A bill headed to the Idaho House would allow friends and family members of opioid drug users to obtain medication to counteract overdoses.
Oregon and Washington already have similar laws on the books.
The drug is known as an “opioid antagonist,” or more technically, naloxone. Doctors say it can reverse the effects of a painkiller or heroin overdose a few minutes after it’s injected or inhaled.
The effect is temporary, but Republican Rep. Christy Perry said a couple of doses buy enough time for emergency responders to arrive. She’s sponsoring a bill that would allow people to get a prescription for naloxone intended for someone else.
“I could say ‘I’m not the drug user, but I have a child who I think is. He’s overdosed a couple times,’” she said.
The bill would also give pharmacists authority to prescribe the drug. Insurers in Idaho worried they would be on the hook to pay for medications for people they don’t cover. But lawmakers decided to send the bill to the House floor.
Lawmakers hesitated over whether the bill should be amended to mandate training on how to administer the drug, but decided it would be cumbersome for the state or for pharmacists to make sure everyone goes through a training course.
“Those to me are small things that are not worth putting in the way to getting this drug out to save a life,” Republican Rep. John Vander Woude said.
Pharmacists would provide information when they dispense it. The Department of Health and Welfare would also set up an online education program, under the bill.
The cheapest form of the drug is between $15 and $20, according to testimony in the House Health and Welfare Committee.
Under current law, doctors can prescribe naloxone for a patient’s use, but it would be illegal for that patient to give the drug to someone else.

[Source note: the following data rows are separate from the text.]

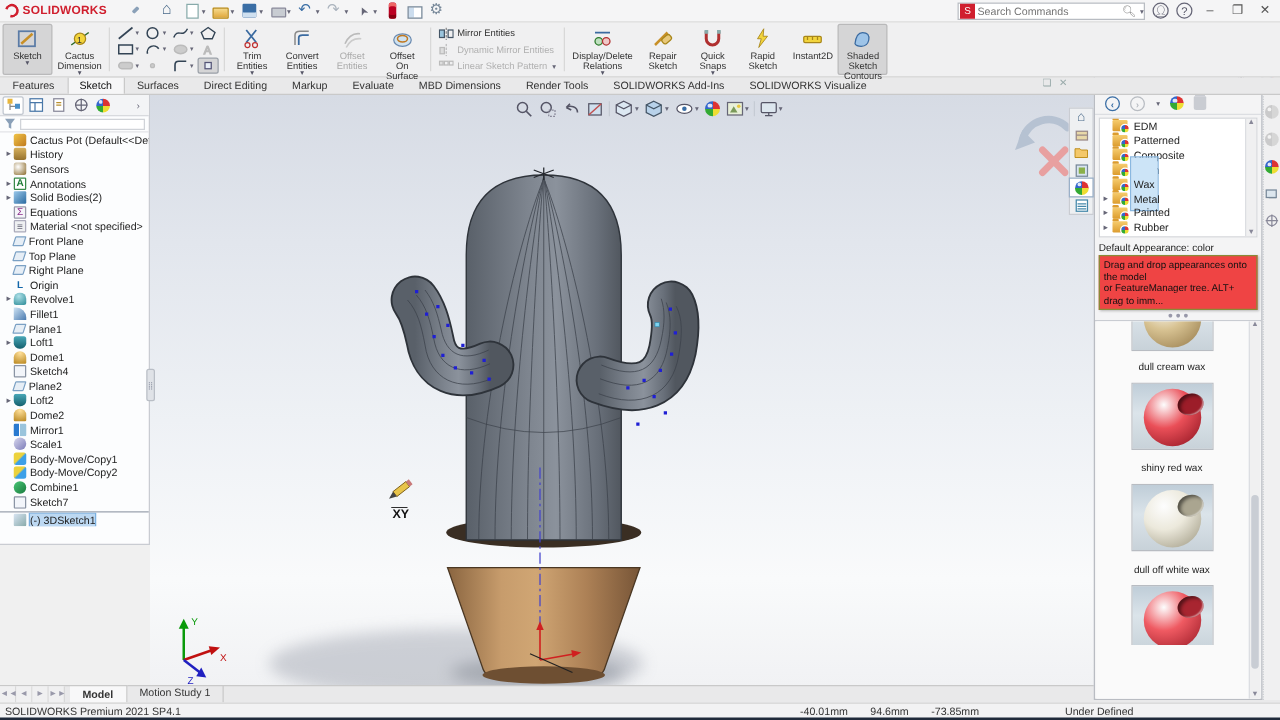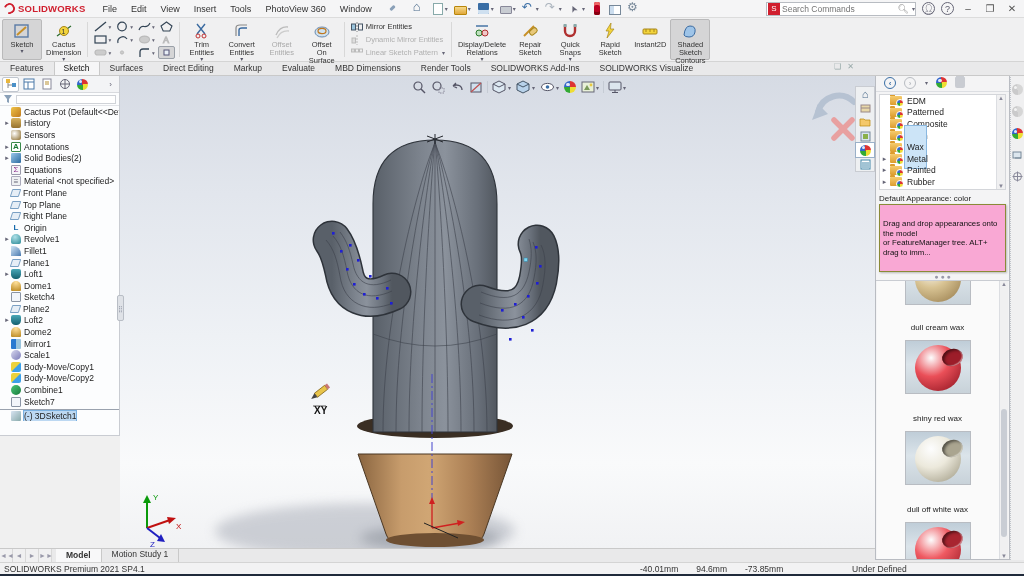"File" div { html: <div> <span>File</span> <span>Edit</span> <span>View</span> <span>Insert</span> <span>Tools</span> <span>PhotoView 360</span> <span>Window</span> </div> -> none }
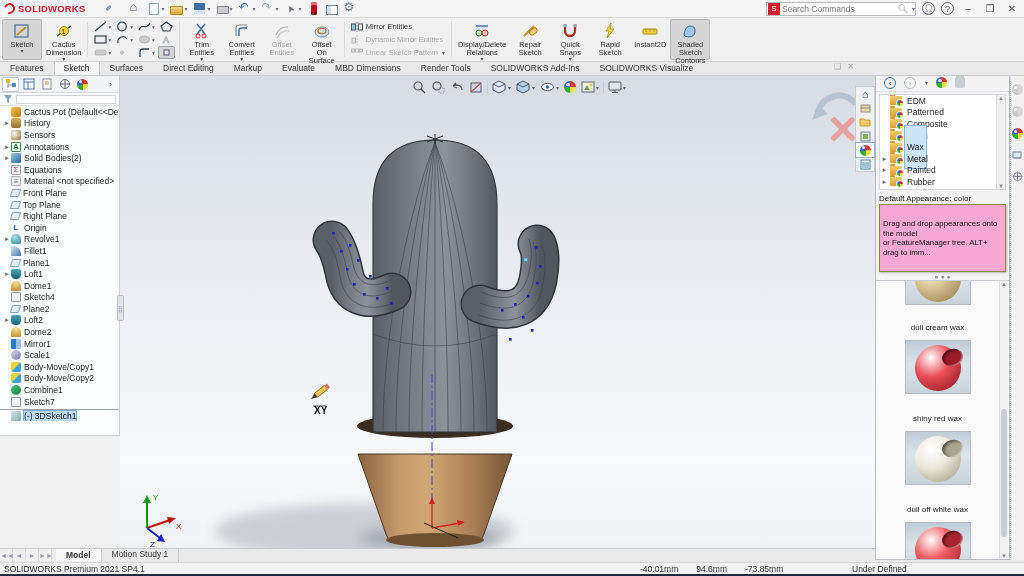"Drag and drop appearances onto" #tooltip { background: #f9a8d4 -> #ef4444; padding: 14px 3px -> 2px 3px }
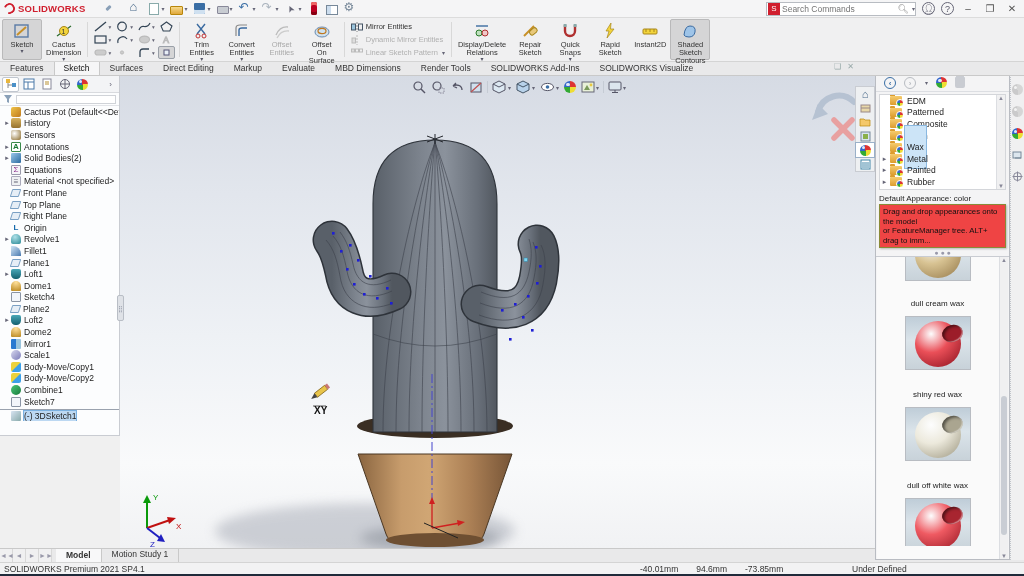"dull cream wax" .thumb-lbl { margin-top: 18px -> 8px }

Elisha Figueroa, administrator of Idaho’s Office of Drug Policy, told lawmakers naloxone is not addictive and is not harmful if accidentally taken by someone who’s not suffering from an overdose. The drug works by reversing the depressive effects opioids have on the respiratory system.
Figueroa said some researchers have found a small percentage of people can become violent or aggressive 10 minutes after being given the drug.
“We believe that the benefits outweigh the risks of these medications,” said Figueroa. She noted one survey ranked Idaho fourth in the nation for per capita pain medication abuse.
The bill includes a provision that would shield the person who administers naloxone from liability under Idaho’s Good Samaritan law -- if that person calls 911.